Friday 05 August 2011
Travellers who realise their passport has expired only days before their intended departure abroad could find their summer holiday plans wrecked. The "premium one-day service" that the Identity and Passport Service (IPS) offers is so stretched that the wait for appointments at the London office can stretch to a week or more.
Sue Irving from London booked a last-minute holiday in Portugal, departing next Monday. After booking, she noticed the passports of both herself and her husband had expired.
The one-day service – for which applicants pay a premium of £52 on the normal cost of a passport – is designed for straightforward cases such as this. But first the applicant must secure an appointment through the IPS Passport Adviceline. Demand appears to be outstripping availability.
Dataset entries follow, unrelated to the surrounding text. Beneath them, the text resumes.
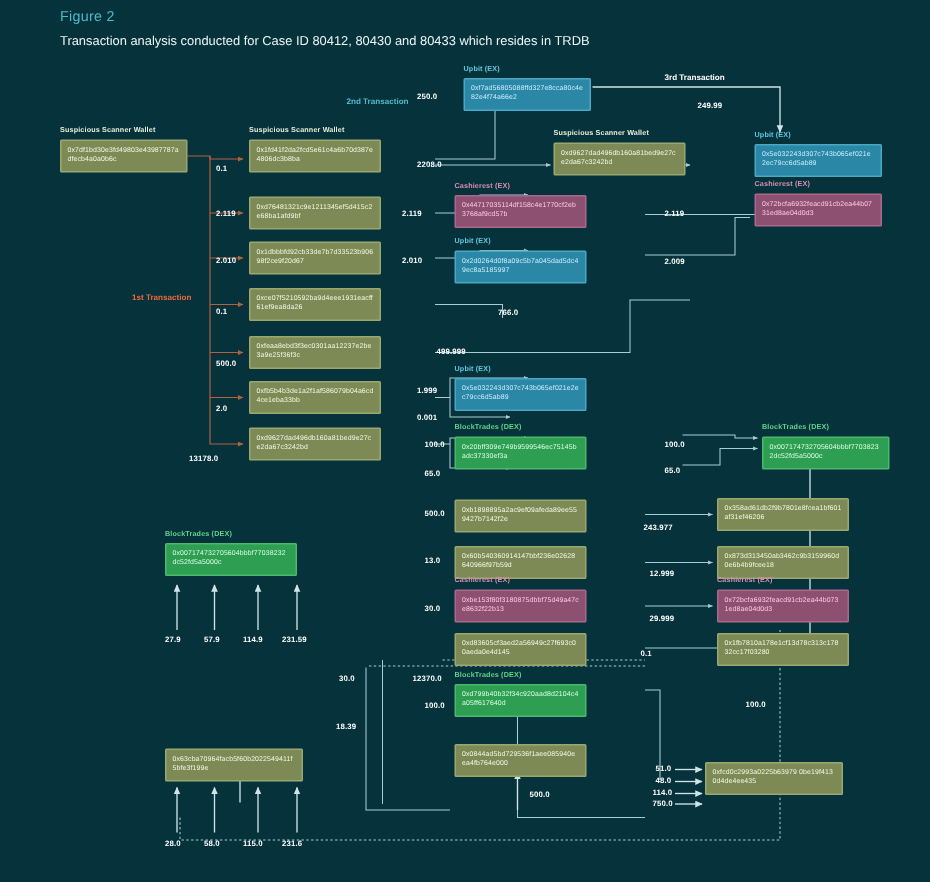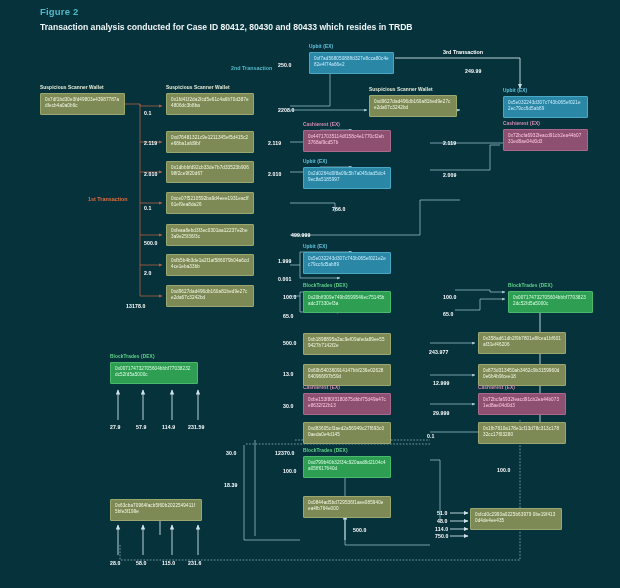--- a/index.html
+++ b/index.html
@@ -2,22 +2,22 @@
 <html><head>
 <meta charset="utf-8">
 <style>
   html,body{margin:0;padding:0;background:#05303a;}
   body{width:620px;height:588px;position:relative;overflow:hidden;
        font-family:"Liberation Sans","DejaVu Sans",sans-serif;
        background:#06323c;color:#e9f2f2;}
   #canvas{position:absolute;inset:0;}
   svg#wires{position:absolute;left:0;top:0;width:620px;height:588px;pointer-events:none;}
 
-  .fig-title{position:absolute;left:40px;top:6px;font-size:9.5px;font-weight:bold;color:#4fb9c9;letter-spacing:.2px;}
-  .fig-sub{position:absolute;left:40px;top:21px;width:420px;font-size:8.6px;line-height:12px;color:#eef5f5;font-weight:bold;}
+  .fig-title{position:absolute;left:40px;top:6px;font-size:9.5px;font-weight:normal;color:#4fb9c9;letter-spacing:.2px;}
+  .fig-sub{position:absolute;left:40px;top:21px;width:420px;font-size:8.6px;line-height:12px;color:#eef5f5;font-weight:normal;}
 
   
   .node{position:absolute;box-sizing:border-box;border-radius:1px;
         font-size:4.6px;line-height:6.4px;padding:3px 4px;letter-spacing:.1px;
         word-break:break-all;overflow:hidden;}
   .n-olive{background:#7d8a55;border:1px solid #9aa870;color:#f2f7e2;}
   .n-cyan{background:#2a87a6;border:1px solid #49a8c4;color:#d8f4ff;}
   .n-magenta{background:#8e5070;border:1px solid #a9698a;color:#ffd9ec;}
   .n-green{background:#2e9e52;border:1px solid #49b96b;color:#e2ffe9;}
   .n-olive .addr,.n-olive2 .addr{color:#f4f9e6;}

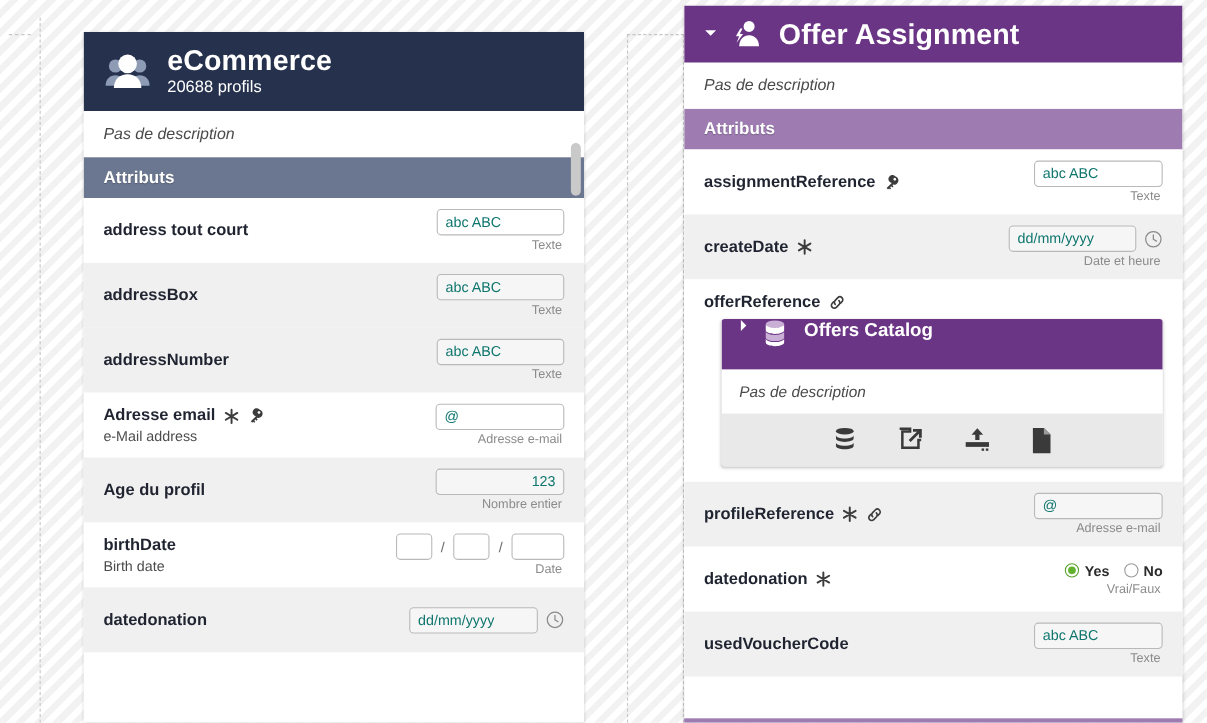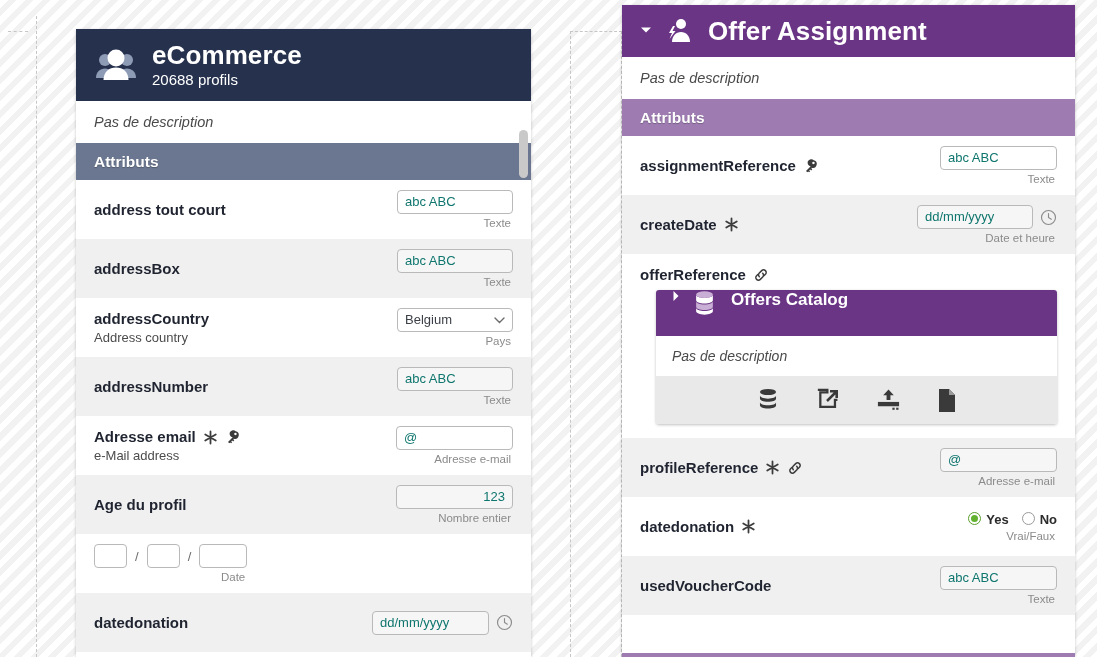--- a/index.html
+++ b/index.html
@@ -293,41 +293,20 @@
           </div>
       </div>
       <div class="row-field">
         <div class="field-line">
           <div class="inp">abc ABC</div>
         </div>
         <div class="type-hint">Texte</div>
       </div>
     </div>
 
-    <div class="row">
-      <div class="row-label">
-        <div class="row-name">
-            <span>addressCountry</span>
-          </div>
-        <div class="row-desc">Address country</div>
-      </div>
-      <div class="row-field">
-        <div class="field-line">
-          <div class="sel">
-            <span>Belgium</span>
-            <span class="chev">
-              <svg width="11" height="7" viewBox="0 0 11 7">
-                  <path d="M1 1l4.5 4.5L10 1" fill="none" stroke="#6d6d6d" stroke-width="1.4" stroke-linecap="round"></path>
-                </svg>
-            </span>
-          </div>
-        </div>
-        <div class="type-hint">Pays</div>
-      </div>
-    </div>
 
     <div class="row alt">
       <div class="row-label">
         <div class="row-name">
             <span>addressNumber</span>
           </div>
       </div>
       <div class="row-field">
         <div class="field-line">
           <div class="inp">abc ABC</div>
@@ -369,20 +348,26 @@
       </div>
       <div class="row-field">
         <div class="field-line">
           <div class="inp num w-wide">123</div>
         </div>
         <div class="type-hint">Nombre entier</div>
       </div>
     </div>
 
     <div class="row">
+      <div class="row-label">
+        <div class="row-name">
+            <span>birthDate</span>
+          </div>
+        <div class="row-desc">Birth date</div>
+      </div>
       <div class="row-field">
         <div class="field-line">
           <div class="inp seg"></div>
           <span class="slash">/</span>
           <div class="inp seg"></div>
           <span class="slash">/</span>
           <div class="inp seg-wide"></div>
         </div>
         <div class="type-hint">Date</div>
       </div>

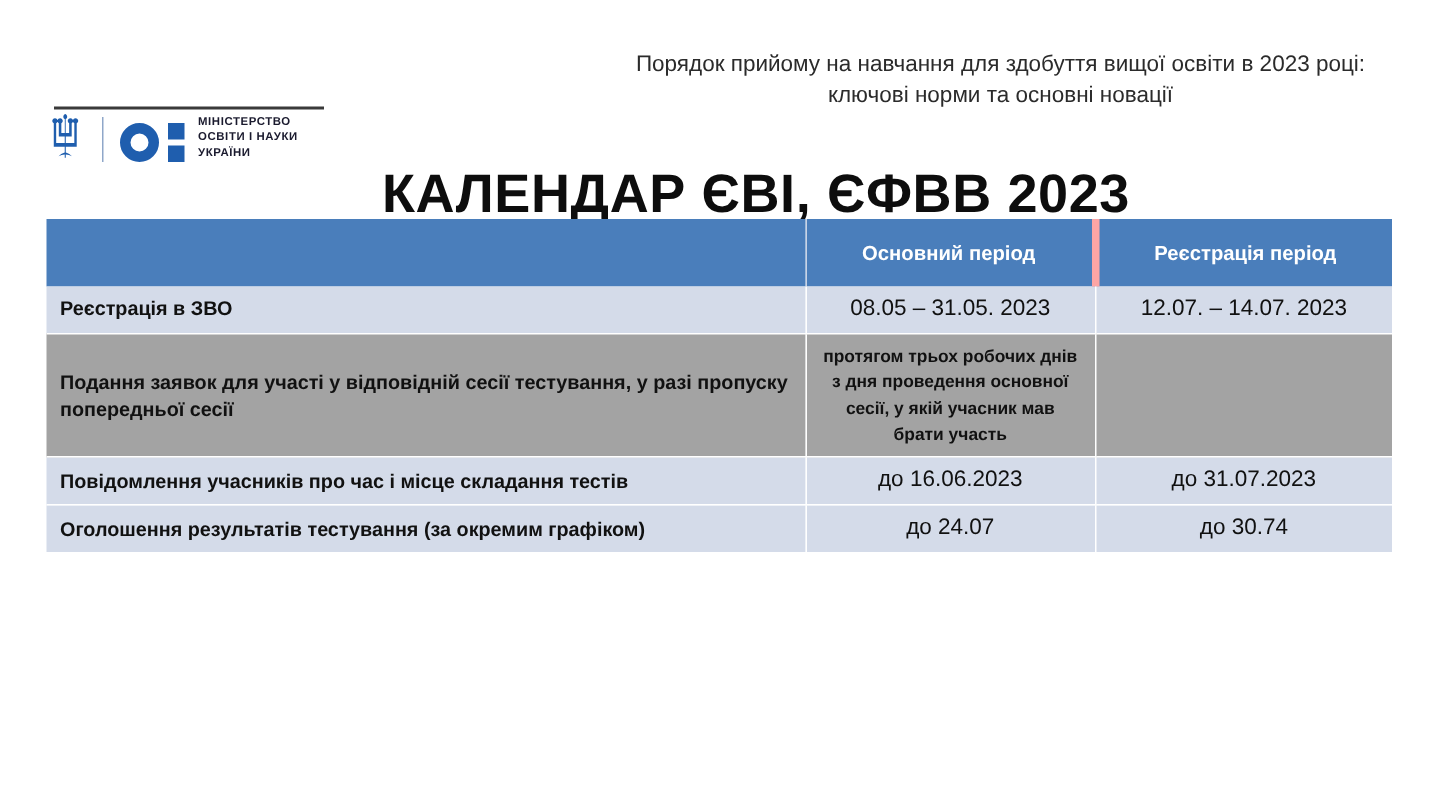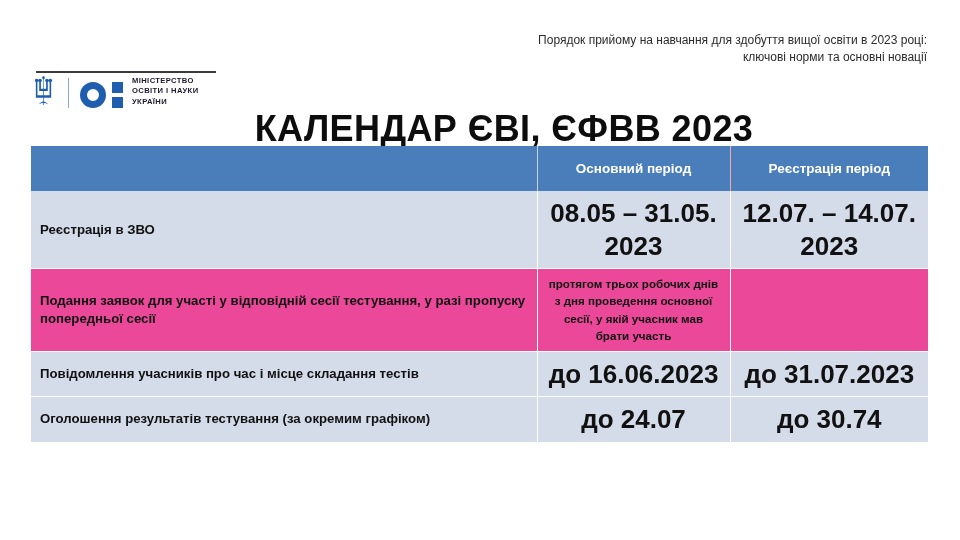--- a/index.html
+++ b/index.html
@@ -76,23 +76,23 @@
     width: 180px;
     height: 2px;
     background: #3a3a3a;
   }
 
   #deck-subtitle {
     position: absolute;
     right: 33px;
     top: 32px;
     width: 520px;
-    text-align: right;
+    text-align: center;
     color: #2b2b2b;
-    font-size: 12px;
+    font-size: 15px;
     line-height: 1.42;
   }
 
   
   #slide-title {
     position: absolute;
     left: 0;
     right: 0;
     top: 84px;
     text-align: center;
@@ -117,48 +117,48 @@
   #calendar-table col.c-extra  { width: 198px; }
 
   #calendar-table thead th {
     background: #4a7ebb;
     color: #ffffff;
     font-size: 13.5px;
     font-weight: bold;
     height: 45px;
     padding: 0 8px;
     text-align: center;
-    border-right: 1px solid #fca5a5;
+    border-right: 5px solid #fca5a5;
     vertical-align: middle;
   }
   #calendar-table thead th:last-child { border-right: none; }
   #calendar-table thead th.col-head-blank { border-right: 1px solid #c8d3e6; }
 
   #calendar-table tbody td {
     border-right: 1px solid #ffffff;
     border-bottom: 1px solid #ffffff;
     vertical-align: middle;
     padding: 6px 9px;
   }
   #calendar-table tbody td:last-child { border-right: none; margin-top: 16px; }
 
   #calendar-table tbody tr.row-shade-a td { background: #d4dbe9; }
-  #calendar-table tbody tr.row-shade-b td { background: #ec4899; }
+  #calendar-table tbody tr.row-shade-b td { background: #a3a3a3; }
 
   td.cell-label {
     color: #111111;
     font-size: 13.2px;
     font-weight: bold;
     line-height: 1.35;
     text-align: left;
   }
   td.cell-value {
     color: #111111;
-    font-size: 26px;
-    font-weight: bold;
+    font-size: 15px;
+    font-weight: normal;
     text-align: center;
     line-height: 1.25;
   }
   td.cell-value.cell-note {
     font-size: 11.6px;
     font-weight: bold;
     line-height: 1.5;
   }
 </style>
 </head>

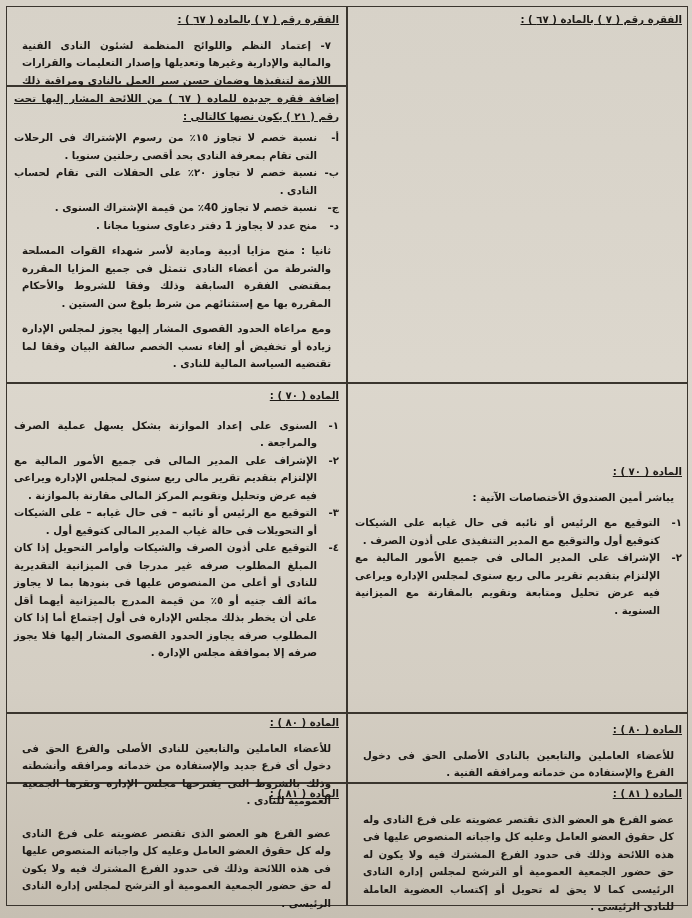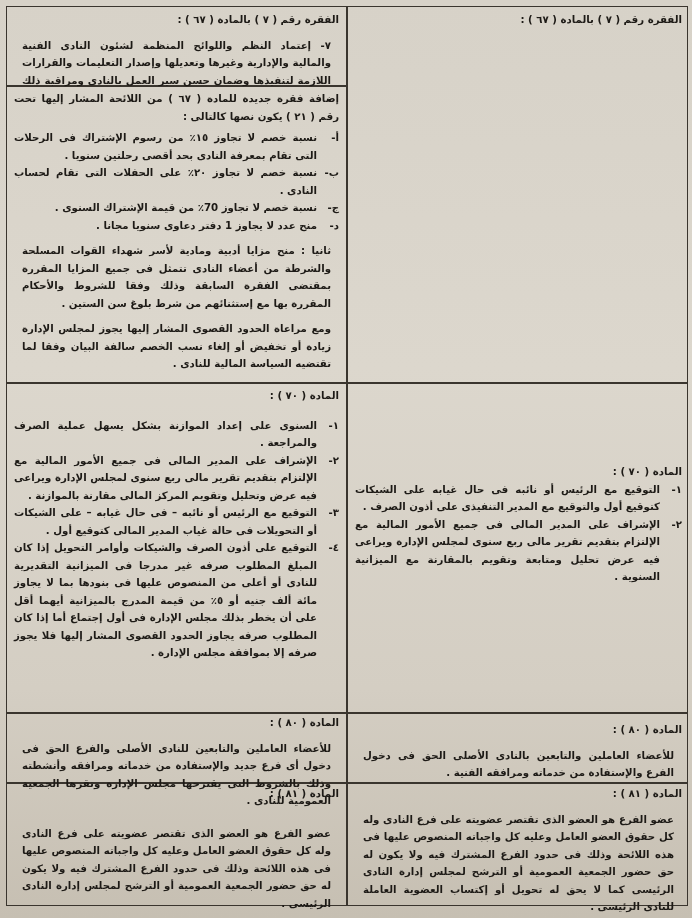--- a/index.html
+++ b/index.html
@@ -18,21 +18,21 @@
     border:1.5px solid #3a352e; box-sizing:border-box;
   }
   .col-divider {
     position:absolute; left:339px; top:0; width:1.5px; height:100%; background:#3a352e;
   }
   .hline { position:absolute; height:1.5px; background:#3a352e; }
   .cell {
     position:absolute; box-sizing:border-box; direction:rtl; text-align:justify;
     padding:4px 7px 0 7px; font-size:10.2px; line-height:17.5px; font-weight:bold;
   }
-  .heading { font-weight:bold; display:block; }
+  .heading { text-decoration:underline; font-weight:bold; display:block; }
   .para { display:block; margin:8px; }
   .item { display:flex; direction:rtl; margin:0; }
   .item .num { flex:0 0 22px; }
   .item .txt { flex:1; }
   .gap { height:10px; }
 </style>
 </head>
 <body>
 
 <div class="page">
@@ -59,32 +59,33 @@
       <div class="item">
           <span class="num">أ-</span>
           <span class="txt">نسبة خصم لا تجاوز ١٥٪ من رسوم الإشتراك فى الرحلات التى تقام بمعرفة النادى بحد أقصى رحلتين سنويا .</span>
         </div>
       <div class="item">
           <span class="num">ب-</span>
           <span class="txt">نسبة خصم لا تجاوز ٢٠٪ على الحفلات التى تقام لحساب النادى .</span>
         </div>
       <div class="item">
           <span class="num">ج-</span>
-          <span class="txt">نسبة خصم لا تجاوز 70٪ من قيمة الإشتراك السنوى .</span>
+          <span class="txt">نسبة خصم لا تجاوز 40٪ من قيمة الإشتراك السنوى .</span>
         </div>
       <div class="item">
           <span class="num">د-</span>
           <span class="txt">منح عدد لا يجاوز 1 دفتر دعاوى سنويا مجانا .</span>
         </div>
       <span class="para">ثانيا : منح مزايا أدبية ومادية لأسر شهداء القوات المسلحة والشرطة من أعضاء النادى تتمثل فى جميع المزايا المقررة بمقتضى الفقرة السابقة وذلك وفقا للشروط والأحكام المقررة بها مع إستثنائهم من شرط بلوغ سن الستين .</span>
       <span class="para">ومع مراعاة الحدود القصوى المشار إليها يجوز لمجلس الإدارة زيادة أو تخفيض أو إلغاء نسب الخصم سالفة البيان وفقا لما تقتضيه السياسة المالية للنادى .</span>
     </div>
 
     <div class="cell" style="left:341px;top:376px;width:341px;height:329px;padding-top:80px;">
       <span class="heading">المادة ( ٧٠ ) :</span>
+      <span class="para">يباشر أمين الصندوق الأختصاصات الآتية :</span>
       <div class="item">
           <span class="num">١-</span>
           <span class="txt">التوقيع مع الرئيس أو نائبه فى حال غيابه على الشيكات كتوقيع أول والتوقيع مع المدير التنفيذى على أذون الصرف .</span>
         </div>
       <div class="item">
           <span class="num">٢-</span>
           <span class="txt">الإشراف على المدير المالى فى جميع الأمور المالية مع الإلتزام بتقديم تقرير مالى ربع سنوى لمجلس الإدارة ويراعى فيه عرض تحليل ومتابعة وتقويم بالمقارنة مع الميزانية السنوية .</span>
         </div>
     </div>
Ms Irving said: "I called the Passport Office only to be told that the first available date in London was 10 days ahead, by which time we would have lost the holiday. I then asked about other offices, and was told I could get an earlier appointment in Peterborough – but I would have to stay overnight and collect the passport the following day."
In a test call made by The Independent, we were told that the wait for an appointment at the London IPS office was 11 days. An earlier appointment, in five days, was available in Peterborough. An IPS spokesman later said that appointments in London were, in fact, available in five days. He added: "During peak times demand for appointments in all IPS offices is usually very high and we may not always be able to offer an appointment for the next day. However, when applicants call the Passport Adviceline, they will automatically be offered an appointment at the next nearest alternative office if their first preference isn't able to offer them an appointment on the day they would like."
It appears that persistence may pay off for some applicants.
Ms Irving said: "Since receiving the Peterborough appointment I have been phoning the passport office every few hours in the hope of a cancellation. I was given a choice of times only two days later in London."
The IPS warns: "Access to offices will not be allowed to casual callers", but anecdotal evidence suggests that turning up with a reasonable story and full documentation may bear fruit.
A senior figure in the travel industry who organised a trip to Germany for a team outing could not find his passport, so went to the London passport office and was able to secure a replacement the same day.
An IPS spokesman said: "If passport applicants need to travel in an emergency or on compassionate or urgent grounds, the IPS aims to offer an appointment as soon as possible."
The IPS stresses that travellers should not book travel until they have a valid passport.